**Instructions to follow**
All of the records must be repeated exactly.

**Data records**
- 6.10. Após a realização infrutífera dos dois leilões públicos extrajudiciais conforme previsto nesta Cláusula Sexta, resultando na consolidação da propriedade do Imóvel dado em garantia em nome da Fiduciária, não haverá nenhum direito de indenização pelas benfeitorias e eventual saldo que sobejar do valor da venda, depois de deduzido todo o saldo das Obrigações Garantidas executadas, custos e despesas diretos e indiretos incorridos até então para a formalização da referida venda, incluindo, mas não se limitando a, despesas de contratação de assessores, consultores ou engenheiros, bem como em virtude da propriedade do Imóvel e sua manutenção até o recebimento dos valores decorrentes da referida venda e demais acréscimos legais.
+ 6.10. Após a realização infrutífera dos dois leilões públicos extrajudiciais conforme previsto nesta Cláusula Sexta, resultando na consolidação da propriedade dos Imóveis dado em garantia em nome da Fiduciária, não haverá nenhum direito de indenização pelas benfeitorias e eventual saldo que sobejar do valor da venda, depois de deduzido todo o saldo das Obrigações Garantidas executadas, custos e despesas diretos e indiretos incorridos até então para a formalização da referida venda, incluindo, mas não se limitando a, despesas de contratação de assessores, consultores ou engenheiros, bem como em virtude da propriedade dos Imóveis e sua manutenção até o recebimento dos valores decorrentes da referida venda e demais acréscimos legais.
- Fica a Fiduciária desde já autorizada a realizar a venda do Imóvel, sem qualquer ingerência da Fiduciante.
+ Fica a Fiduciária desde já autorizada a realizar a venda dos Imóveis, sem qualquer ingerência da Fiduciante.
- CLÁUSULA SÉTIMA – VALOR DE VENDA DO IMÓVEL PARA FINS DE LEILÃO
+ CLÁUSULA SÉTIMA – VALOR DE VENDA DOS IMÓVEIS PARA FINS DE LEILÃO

**Exercise answer**
- 6.10. Após a realização infrutífera dos dois leilões públicos extrajudiciais conforme previsto nesta Cláusula Sexta, resultando na consolidação da propriedade do Imóvel dado em garantia em nome da Fiduciária, não haverá nenhum direito de indenização pelas benfeitorias e eventual saldo que sobejar do valor da venda, depois de deduzido todo o saldo das Obrigações Garantidas executadas, custos e despesas diretos e indiretos incorridos até então para a formalização da referida venda, incluindo, mas não se limitando a, despesas de contratação de assessores, consultores ou engenheiros, bem como em virtude da propriedade do Imóvel e sua manutenção até o recebimento dos valores decorrentes da referida venda e demais acréscimos legais.
+ 6.10. Após a realização infrutífera dos dois leilões públicos extrajudiciais conforme previsto nesta Cláusula Sexta, resultando na consolidação da propriedade dos Imóveis dado em garantia em nome da Fiduciária, não haverá nenhum direito de indenização pelas benfeitorias e eventual saldo que sobejar do valor da venda, depois de deduzido todo o saldo das Obrigações Garantidas executadas, custos e despesas diretos e indiretos incorridos até então para a formalização da referida venda, incluindo, mas não se limitando a, despesas de contratação de assessores, consultores ou engenheiros, bem como em virtude da propriedade dos Imóveis e sua manutenção até o recebimento dos valores decorrentes da referida venda e demais acréscimos legais.
- Fica a Fiduciária desde já autorizada a realizar a venda do Imóvel, sem qualquer ingerência da Fiduciante.
+ Fica a Fiduciária desde já autorizada a realizar a venda dos Imóveis, sem qualquer ingerência da Fiduciante.
- CLÁUSULA SÉTIMA – VALOR DE VENDA DO IMÓVEL PARA FINS DE LEILÃO
+ CLÁUSULA SÉTIMA – VALOR DE VENDA DOS IMÓVEIS PARA FINS DE LEILÃO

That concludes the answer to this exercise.